Authenticated Received Chain, or ARC, is a crucial email authentication protocol that helps preserve the integrity of email authentication results as a message travels from the original sender to the final recipient. It's particularly important when emails are passed through intermediate servers, like mailing lists or forwarding services, which often break standard authentication methods like SPF and DKIM.
When an intermediary forwards an email, it might change the message content (like adding a footer) or send it from its own servers. These changes can cause the original DKIM signature to become invalid and the SPF check to fail. As a result, a perfectly legitimate email could fail DMARC authentication and be rejected or sent to spam. ARC was developed to solve this problem by creating a verifiable chain of custody.
ARC works by adding three new headers to an email at each 'hop' or intermediary server. These headers work together to create the chain.
Chain validation is the process a final receiving mail server undertakes to verify the integrity of the ARC headers. The goal is to determine if the chain of custody is intact and trustworthy. If the validation passes, the server can confidently use the original authentication results preserved in the AAR header to inform its delivery decision.
The validation process starts with the most recent ARC set (the one with instance number i=1) and works backwards. The server verifies each ARC-Seal. Since each seal signs the previous set of ARC headers, a valid seal confirms that the information from that hop hasn't been tampered with.

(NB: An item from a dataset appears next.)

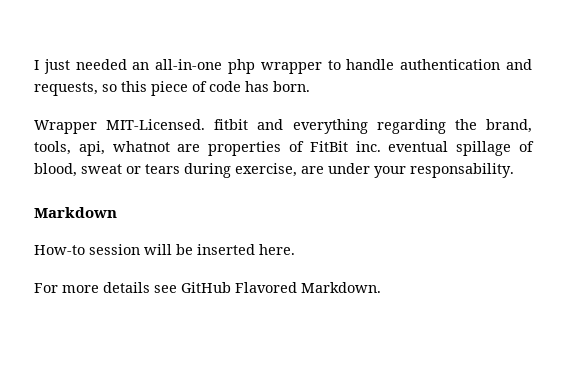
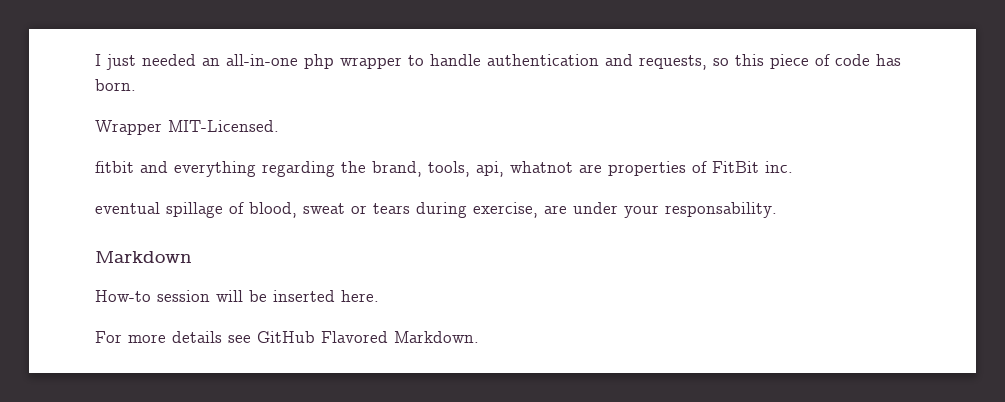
- Wrapper MIT-Licensed. fitbit and everything regarding the brand, tools, api, whatnot are properties of FitBit inc. eventual spillage of blood, sweat or tears during exercise, are under your responsability.
+ Wrapper MIT-Licensed.
+ fitbit and everything regarding the brand, tools, api, whatnot are properties of FitBit inc.
+ eventual spillage of blood, sweat or tears during exercise, are under your responsability.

If the server can successfully validate every seal all the way back to the original message, the entire ARC chain is considered 'valid' or 'passed'. This confirms that the authentication results observed by the very first ARC participant, as recorded in the oldest AAR header, are reliable.
Chain validation is the mechanism that gives ARC its power. Without it, the ARC headers would just be pieces of information with no guarantee of authenticity. By validating the chain, a receiving server can trust the story the headers tell about the email's journey and its original authentication status.
This is especially important for DMARC. A DMARC policy tells a receiver what to do if SPF and DKIM fail. Normally, a forwarded email that fails these checks would be rejected. However, if the receiver can validate the ARC chain and see that the email *originally* passed DMARC, it can choose to override the DMARC policy and deliver the message. It allows email providers to trust that an email is genuine even when it's been forwarded.
In short, ARC chain validation is the linchpin that allows legitimate, forwarded emails to be delivered reliably in a world where DMARC enforcement is increasingly strict. It preserves trust across complex email routing paths, ensuring that important messages aren't lost simply because they passed through an intermediary.